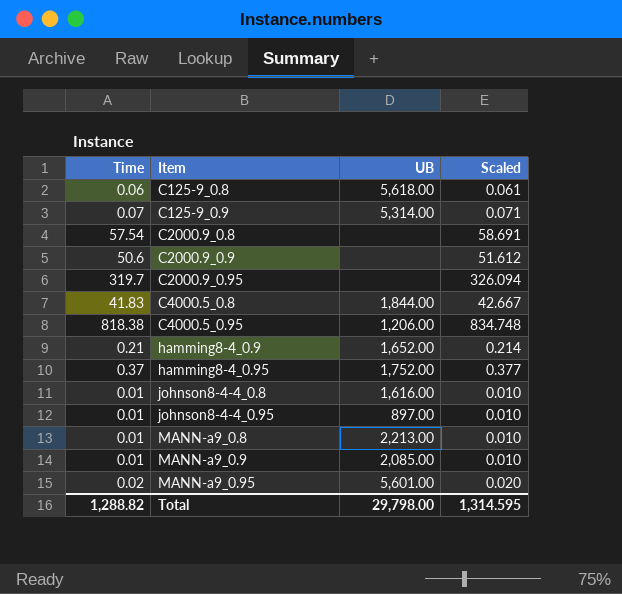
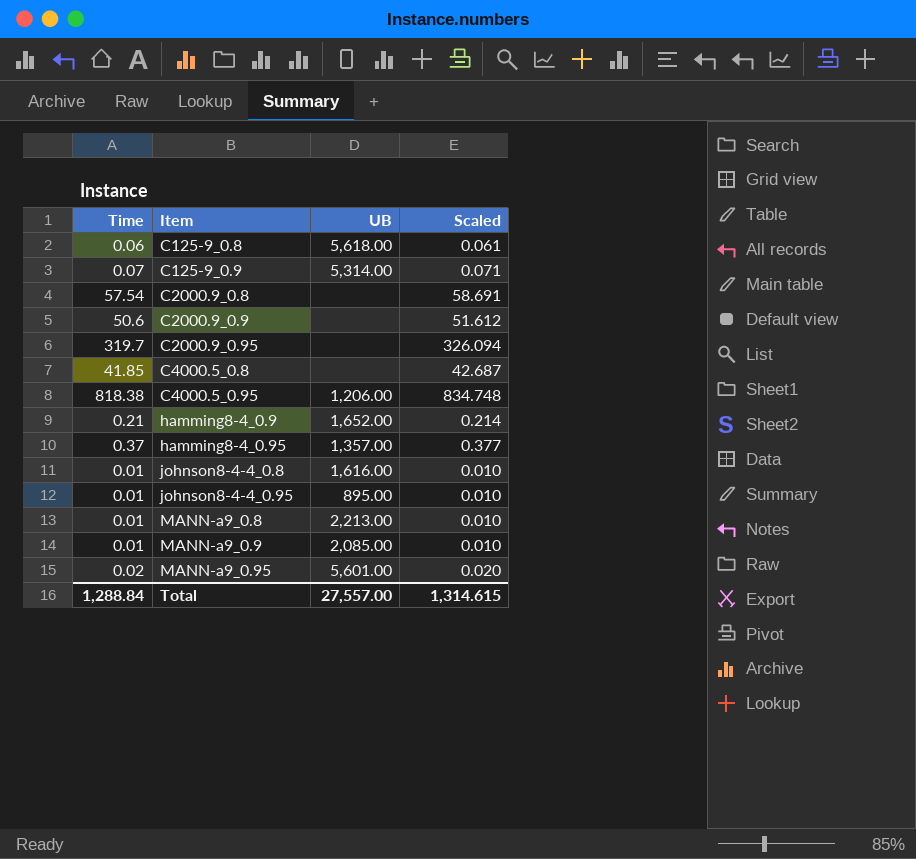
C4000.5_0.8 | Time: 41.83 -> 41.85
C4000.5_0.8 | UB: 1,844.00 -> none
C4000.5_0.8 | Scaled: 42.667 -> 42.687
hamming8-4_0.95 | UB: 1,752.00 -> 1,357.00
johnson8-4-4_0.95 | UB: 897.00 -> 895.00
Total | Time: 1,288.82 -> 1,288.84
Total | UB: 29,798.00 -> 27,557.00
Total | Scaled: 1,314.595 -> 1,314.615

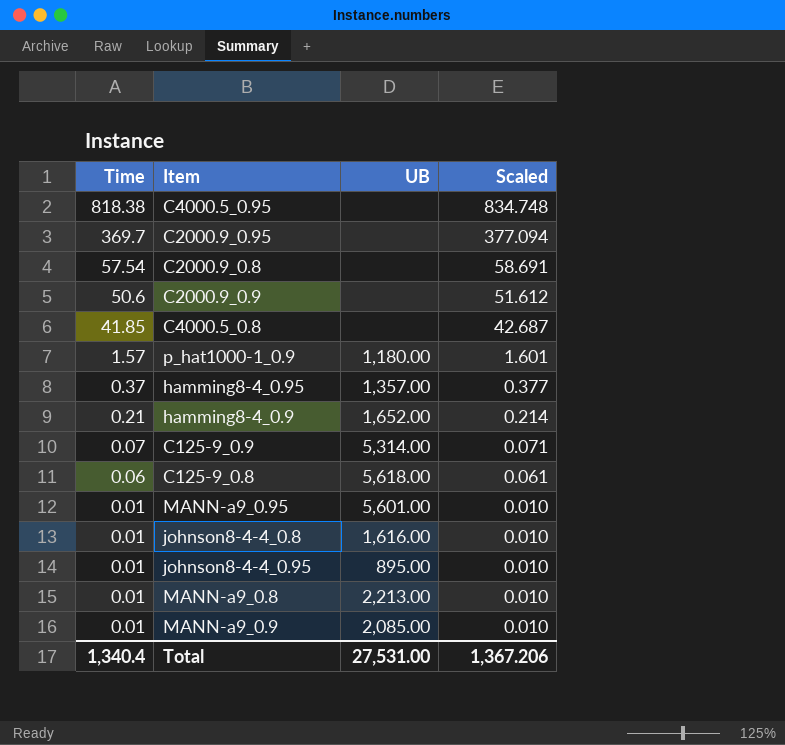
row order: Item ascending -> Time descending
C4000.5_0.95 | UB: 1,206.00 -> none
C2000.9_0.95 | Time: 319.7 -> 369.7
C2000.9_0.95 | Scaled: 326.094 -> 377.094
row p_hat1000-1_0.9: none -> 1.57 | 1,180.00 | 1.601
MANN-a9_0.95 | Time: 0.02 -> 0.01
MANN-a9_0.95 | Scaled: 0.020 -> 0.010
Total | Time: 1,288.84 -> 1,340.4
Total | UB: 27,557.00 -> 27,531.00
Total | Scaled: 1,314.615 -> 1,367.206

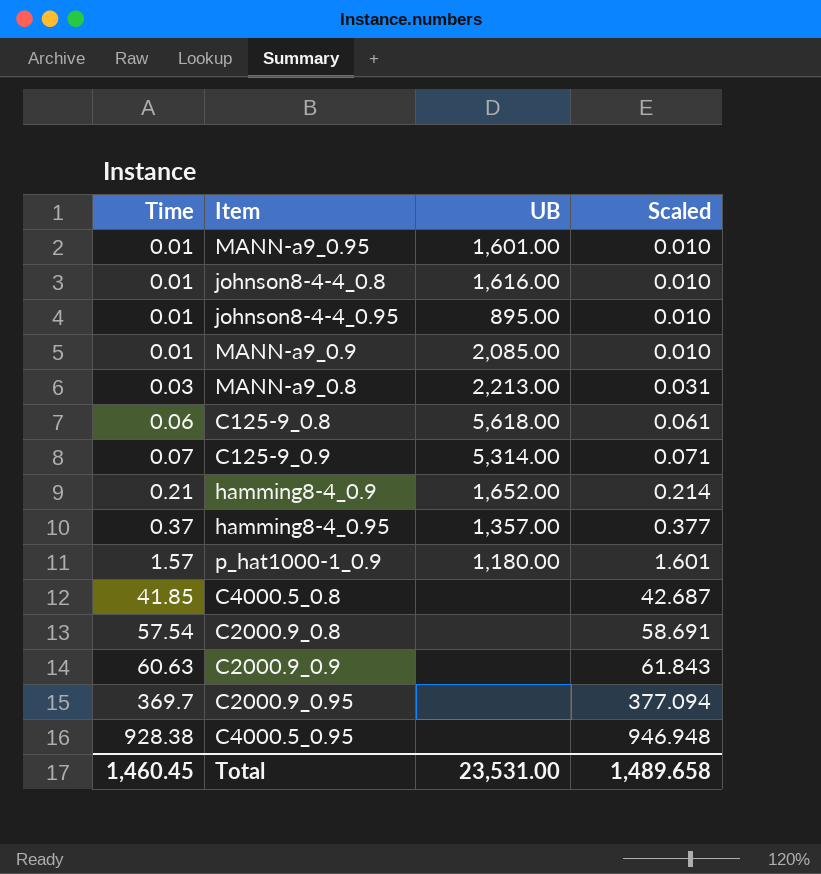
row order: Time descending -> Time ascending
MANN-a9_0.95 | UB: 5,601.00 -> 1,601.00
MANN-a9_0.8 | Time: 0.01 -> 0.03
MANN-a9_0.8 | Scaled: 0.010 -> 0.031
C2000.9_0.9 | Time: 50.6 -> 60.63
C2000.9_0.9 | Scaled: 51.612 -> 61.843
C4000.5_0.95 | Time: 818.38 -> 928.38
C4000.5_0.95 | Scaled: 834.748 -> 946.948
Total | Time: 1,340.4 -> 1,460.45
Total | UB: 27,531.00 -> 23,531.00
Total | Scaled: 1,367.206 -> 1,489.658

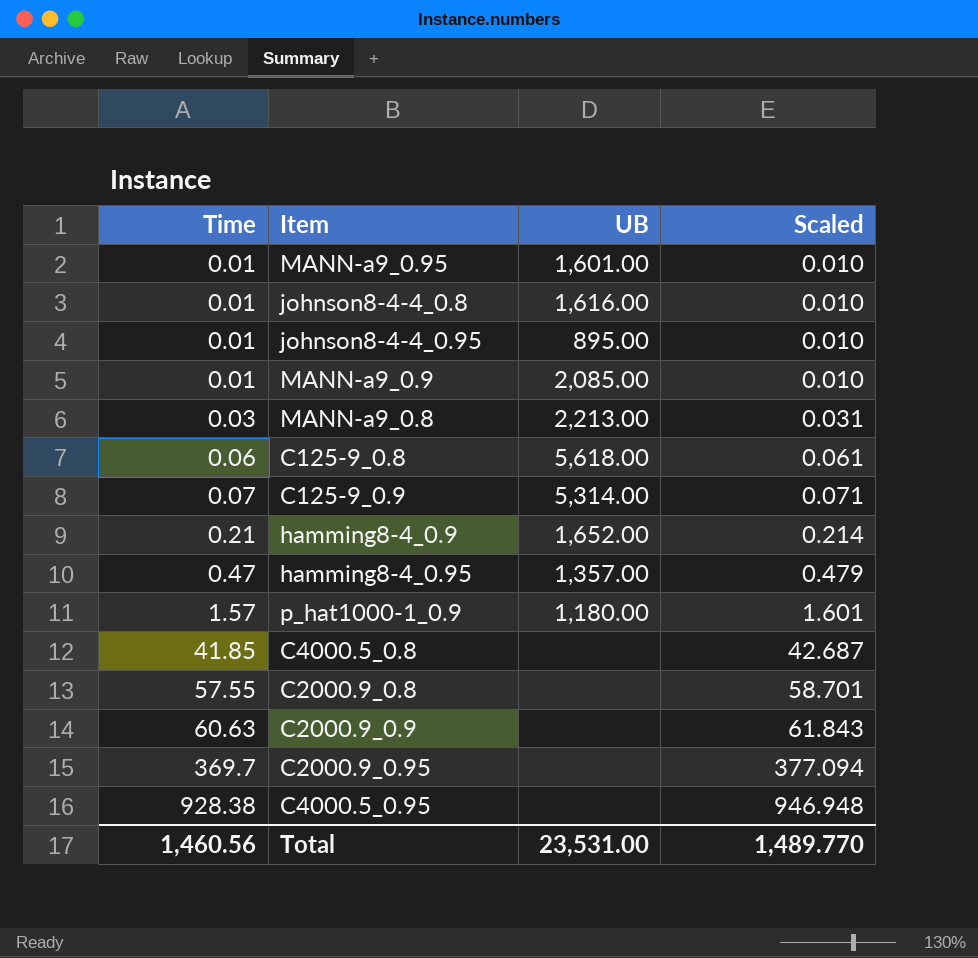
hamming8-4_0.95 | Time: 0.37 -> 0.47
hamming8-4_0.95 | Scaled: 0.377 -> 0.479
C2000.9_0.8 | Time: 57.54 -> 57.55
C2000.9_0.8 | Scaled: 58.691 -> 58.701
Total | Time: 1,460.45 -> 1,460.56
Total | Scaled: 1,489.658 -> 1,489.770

——————

Task details →
Return only the stretch above from the line containing "Total | Scaled: 1,314.595 -> 1,314.615" through the line containing "C2000.9_0.9 | Time: 50.6 -> 60.63", word for word and without pictures.

Reply to the exercise →
Total | Scaled: 1,314.595 -> 1,314.615

row order: Item ascending -> Time descending
C4000.5_0.95 | UB: 1,206.00 -> none
C2000.9_0.95 | Time: 319.7 -> 369.7
C2000.9_0.95 | Scaled: 326.094 -> 377.094
row p_hat1000-1_0.9: none -> 1.57 | 1,180.00 | 1.601
MANN-a9_0.95 | Time: 0.02 -> 0.01
MANN-a9_0.95 | Scaled: 0.020 -> 0.010
Total | Time: 1,288.84 -> 1,340.4
Total | UB: 27,557.00 -> 27,531.00
Total | Scaled: 1,314.615 -> 1,367.206

row order: Time descending -> Time ascending
MANN-a9_0.95 | UB: 5,601.00 -> 1,601.00
MANN-a9_0.8 | Time: 0.01 -> 0.03
MANN-a9_0.8 | Scaled: 0.010 -> 0.031
C2000.9_0.9 | Time: 50.6 -> 60.63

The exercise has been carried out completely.